How many solutions exists for this equation?

Question

$$x_1 + x_2 + x_3 + x_4 = 28$$ I tried to solve it with generating functions. Is it correct to get to the form of

$${(1 + x + {x^2} + {x^3} + ....)^4}$$

and this equals to:

$${(1 - x)^{ - 4}}$$

and then solve it with binomial expansion ? Is this correct ?

every question similar to "how many solutions are axsist to this equation?" can be solved this method?

I know there're a lot of methods and manipulations for this kind of problem. Can you confirm it's the right path for this kind of problems?

It's like distribute 28 things into 4 objects. This is why I used generating functions.

Answer 1

I will assume you are asking for how many solutions with $x_i\in\mathbb{N}$ for each $i$ (where $\mathbb{N}=\{0,1,2,\dots\}$). If you are looking for real solutions, there are clearly infinitely many.

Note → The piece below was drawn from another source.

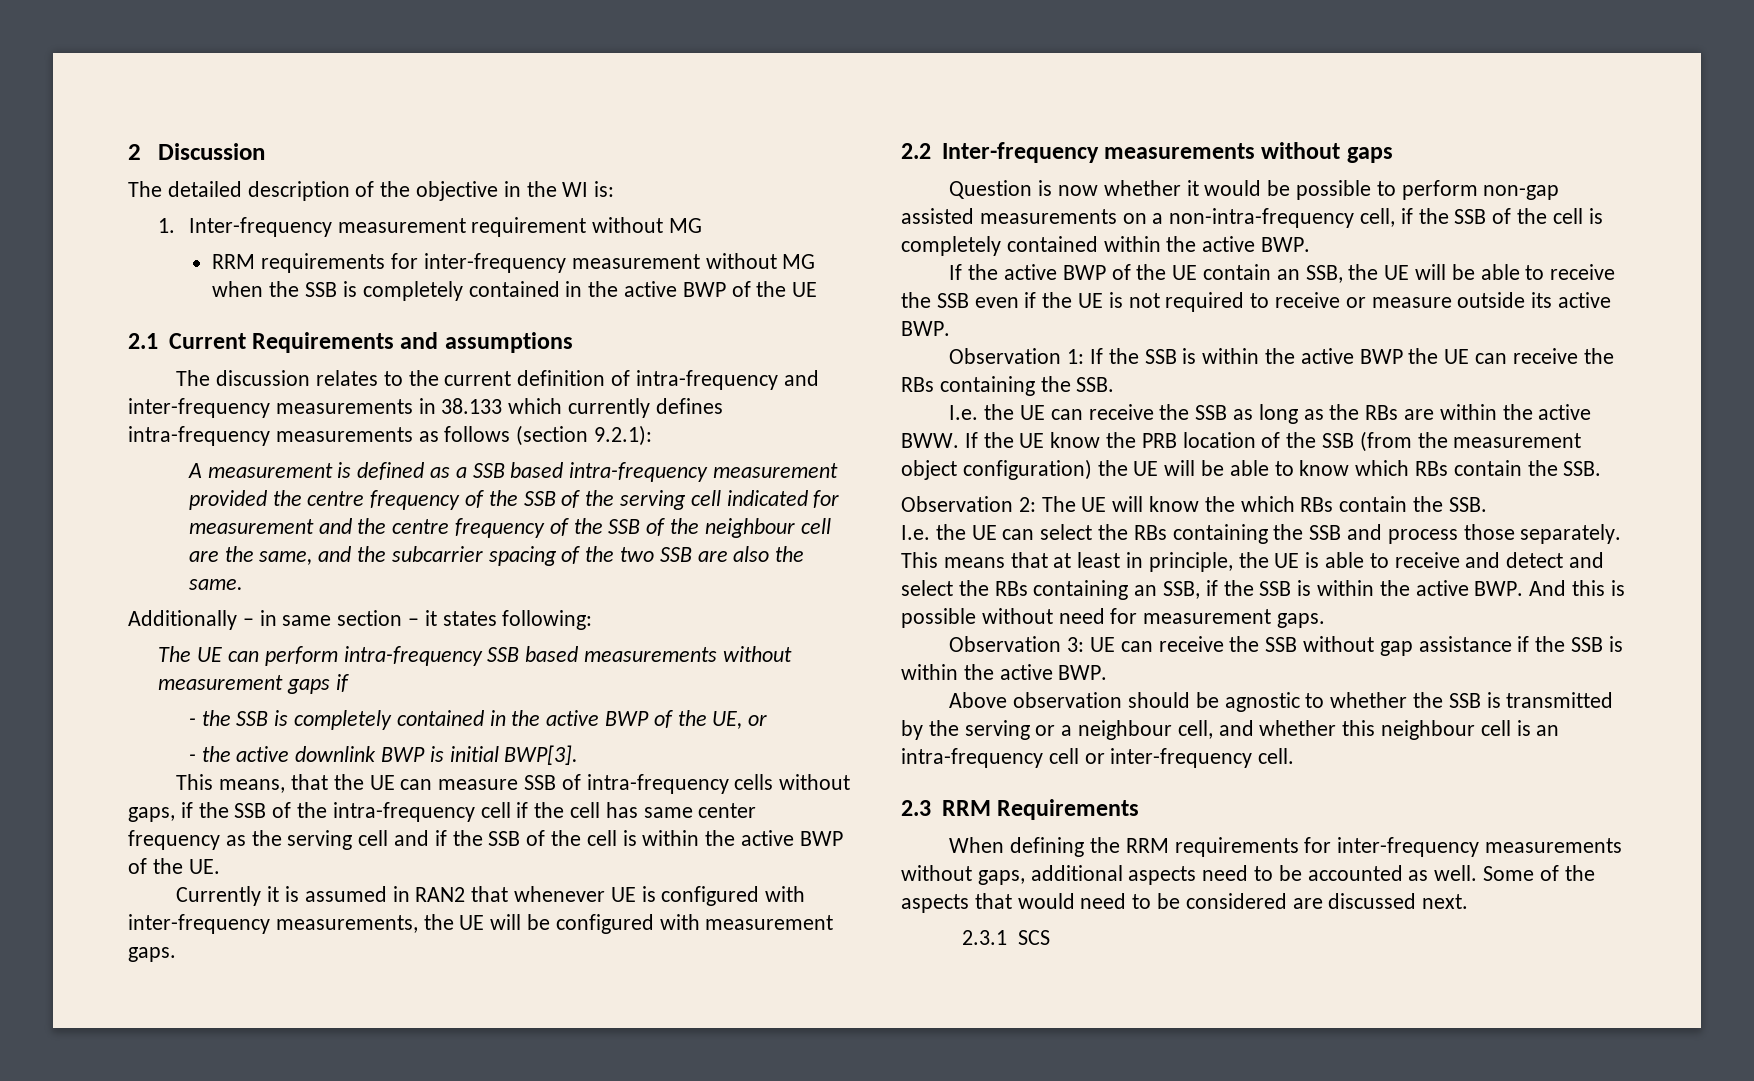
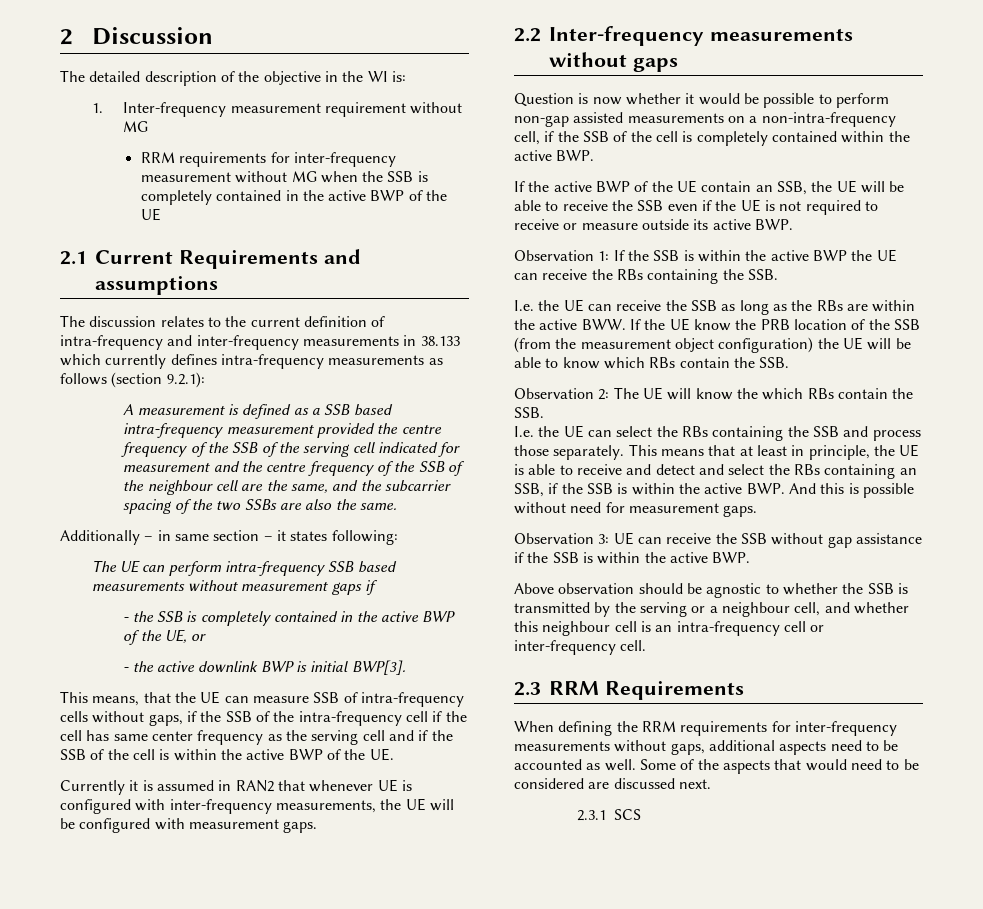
- A measurement is defined as a SSB based intra-frequency measurement provided the centre frequency of the SSB of the serving cell indicated for measurement and the centre frequency of the SSB of the neighbour cell are the same, and the subcarrier spacing of the two SSB are also the same.
+ A measurement is defined as a SSB based intra-frequency measurement provided the centre frequency of the SSB of the serving cell indicated for measurement and the centre frequency of the SSB of the neighbour cell are the same, and the subcarrier spacing of the two SSBs are also the same.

The number of integral solutions to $x_1+x_2+\dots+x_k=n$ with each $x_i\geq 0$ is given as $$\binom{n+k-1}{k-1}$$

This can be seen via stars&bars.

Answer 2

Yes, the binomial expansion of $(1-x)^{-4}$ will work.

No, many other type of questions like this can not be solved by this method.

Here is a useful expansion:

$(1-x)^{-n} =\sum_{k=0}^{\infty} \binom{-n}{k}(-x)^k =\sum_{k=0}^{\infty} (-1)^k\binom{-n}{k}x^k $.

And,

$\begin{array}\\ \binom{-n}{k} &=\frac{(-n)(-n-1)(-n-2)...(-n-k+1)}{k!}\\ &=\frac{(-1)^k(n)(n+1)(n+2)...(n+k-1)}{k!}\\ &=(-1)^k\frac{(n-1)!(n)(n+1)(n+2)...(n+k-1)}{k!(n-1)!}\\ &=(-1)^k\binom{n+k-1}{k}\\ \end{array} $

Therefore, noting that the two $(-1)^k$s cancel each other out, $(1-x)^{-n} =\sum_{k=0}^{\infty} \binom{n+k-1}{k}x^k $.